- **Exercise instructions**
Copy all records exactly, excluding images.

[Front-end code change data]
────
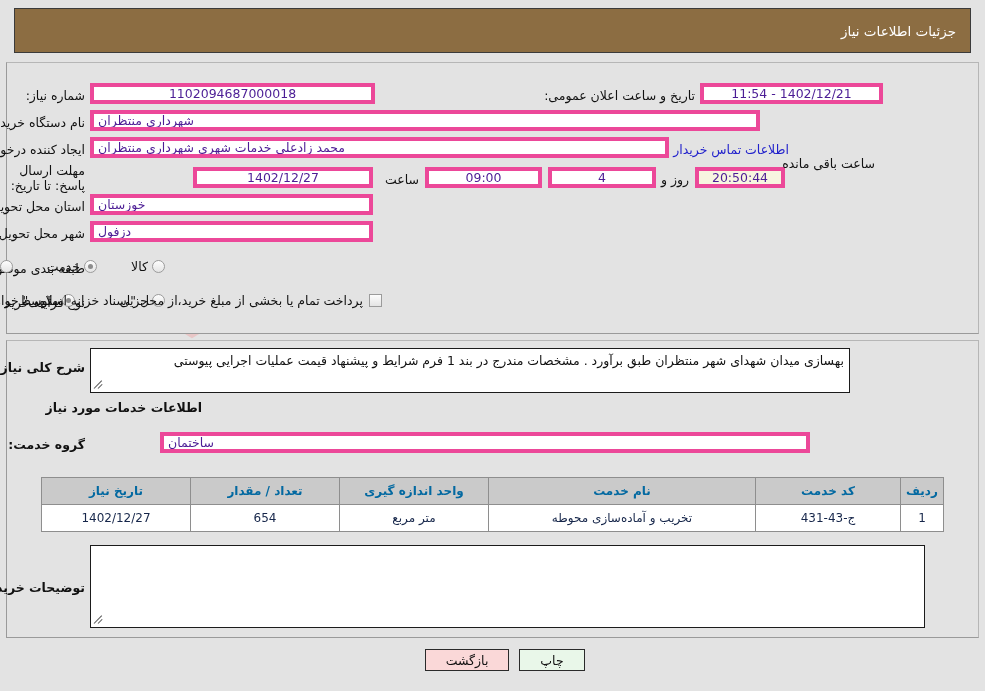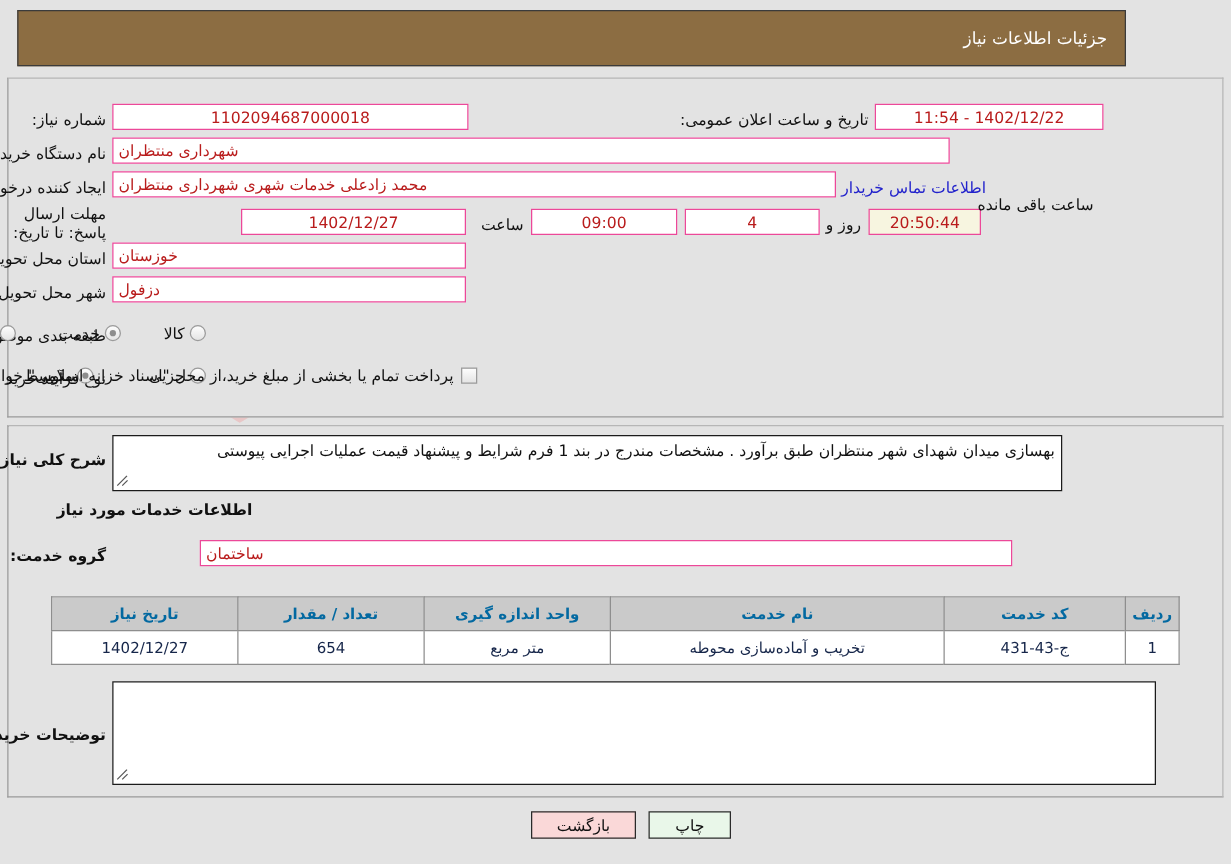--- a/index.html
+++ b/index.html
@@ -31,7 +31,7 @@
   .title-bar {
     position: absolute;
     left: 14px; top: 8px;
-    width: 887px; height: 45px;
+    width: 957px; height: 45px;
     background: #8c6d42;
     border: 1px solid #3b3b3b;
     box-sizing: border-box;

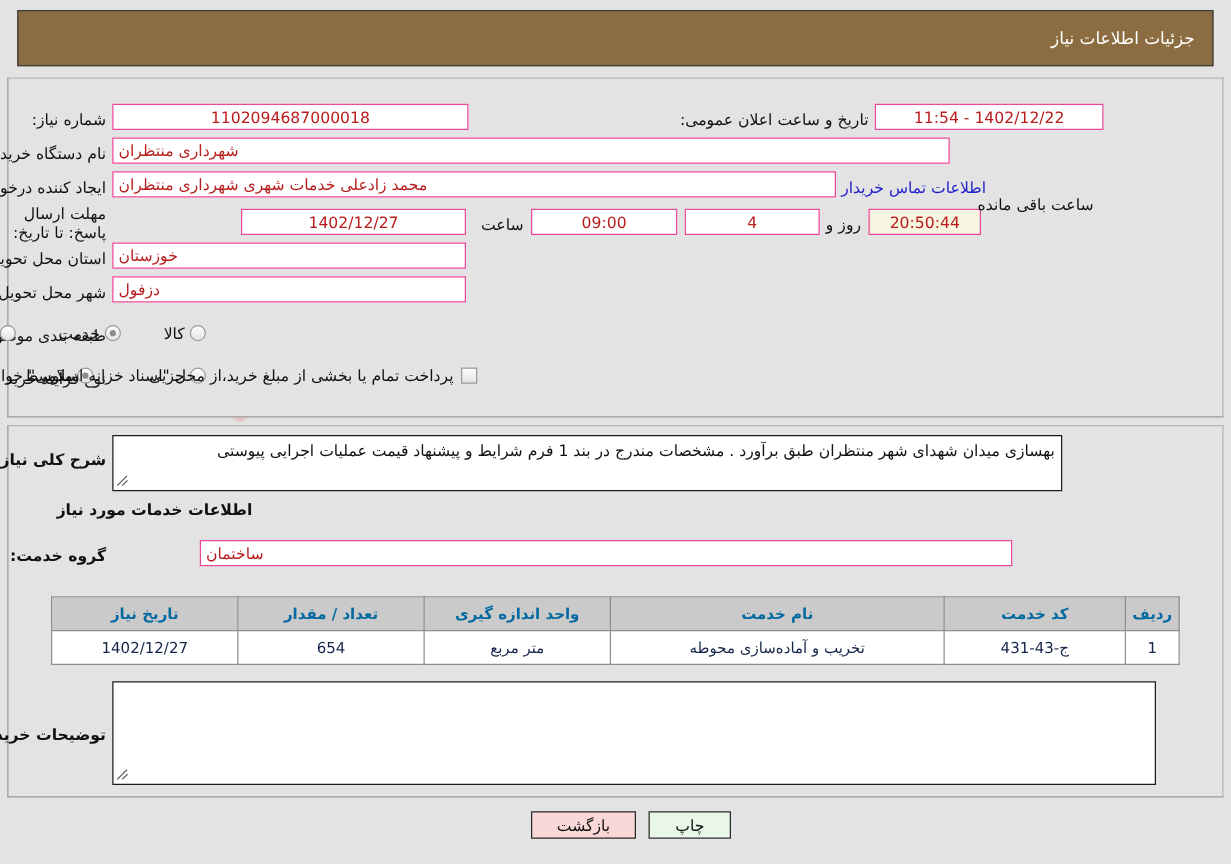--- a/index.html
+++ b/index.html
@@ -74,10 +74,10 @@
   .fld {
     position: absolute;
     background: #ffffff;
-    border: 1px solid #ec4899;
+    border: 4px solid #ec4899;
     box-sizing: border-box;
     font-size: 12.5px;
-    color: #b91c1c;
+    color: #4c1d95;
     line-height: 18px;
     padding: 0 4px;
     white-space: nowrap;

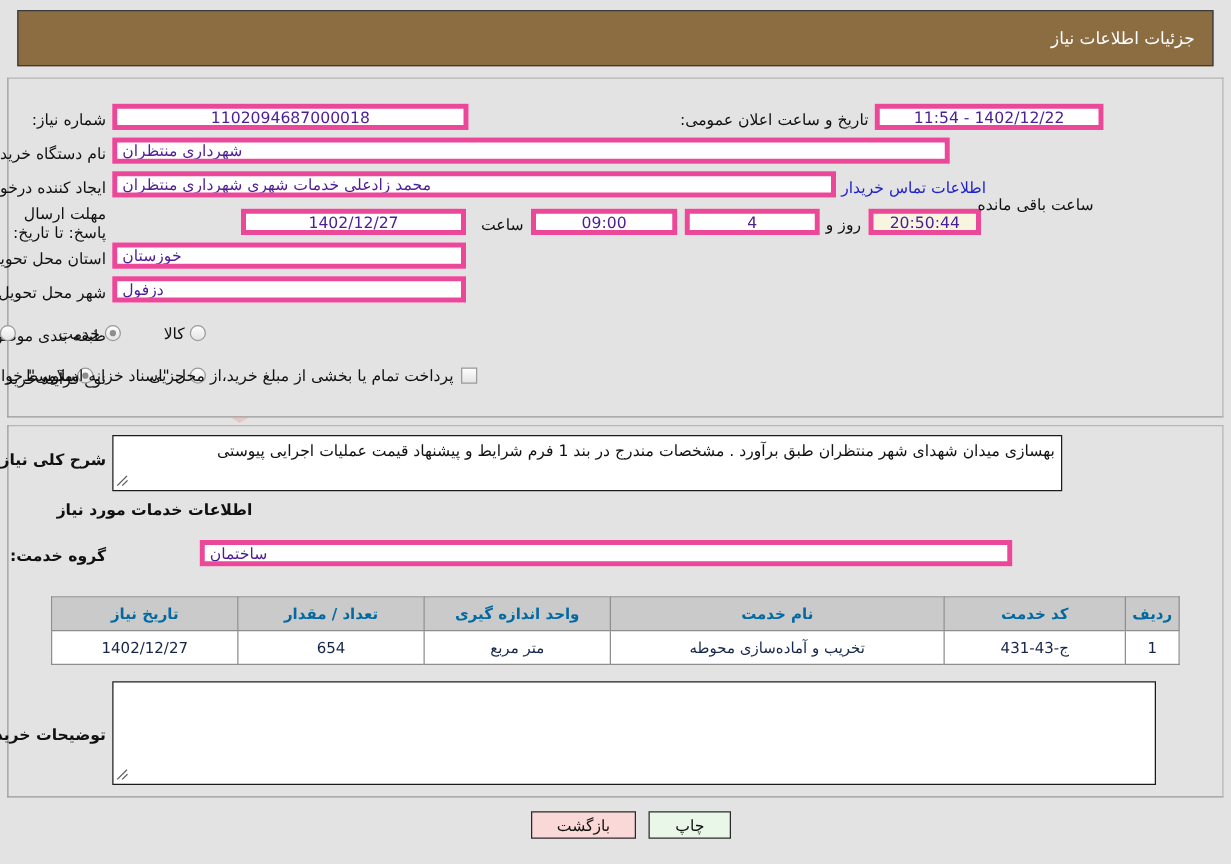--- a/index.html
+++ b/index.html
@@ -221,7 +221,7 @@
   <div class="fld center" style="right:610px; top:83px; width:285px;">1102094687000018</div>
 
   <div class="lbl" style="right:290px; top:88px;">تاریخ و ساعت اعلان عمومی:</div>
-  <div class="fld center" style="right:102px; top:83px; width:183px;">1402/12/22 - 11:54</div>
+  <div class="fld center" style="right:102px; top:83px; width:183px;">1402/12/21 - 11:54</div>
 
   <div class="lbl" style="right:900px; top:115px;">نام دستگاه خریدار:</div>
   <div class="fld right" style="right:225px; top:110px; width:670px;">شهرداری منتظران</div>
────
- **Output for this task**
--- a/index.html
+++ b/index.html
@@ -31,7 +31,7 @@
   .title-bar {
     position: absolute;
     left: 14px; top: 8px;
-    width: 887px; height: 45px;
+    width: 957px; height: 45px;
     background: #8c6d42;
     border: 1px solid #3b3b3b;
     box-sizing: border-box;

--- a/index.html
+++ b/index.html
@@ -74,10 +74,10 @@
   .fld {
     position: absolute;
     background: #ffffff;
-    border: 1px solid #ec4899;
+    border: 4px solid #ec4899;
     box-sizing: border-box;
     font-size: 12.5px;
-    color: #b91c1c;
+    color: #4c1d95;
     line-height: 18px;
     padding: 0 4px;
     white-space: nowrap;

--- a/index.html
+++ b/index.html
@@ -221,7 +221,7 @@
   <div class="fld center" style="right:610px; top:83px; width:285px;">1102094687000018</div>
 
   <div class="lbl" style="right:290px; top:88px;">تاریخ و ساعت اعلان عمومی:</div>
-  <div class="fld center" style="right:102px; top:83px; width:183px;">1402/12/22 - 11:54</div>
+  <div class="fld center" style="right:102px; top:83px; width:183px;">1402/12/21 - 11:54</div>
 
   <div class="lbl" style="right:900px; top:115px;">نام دستگاه خریدار:</div>
   <div class="fld right" style="right:225px; top:110px; width:670px;">شهرداری منتظران</div>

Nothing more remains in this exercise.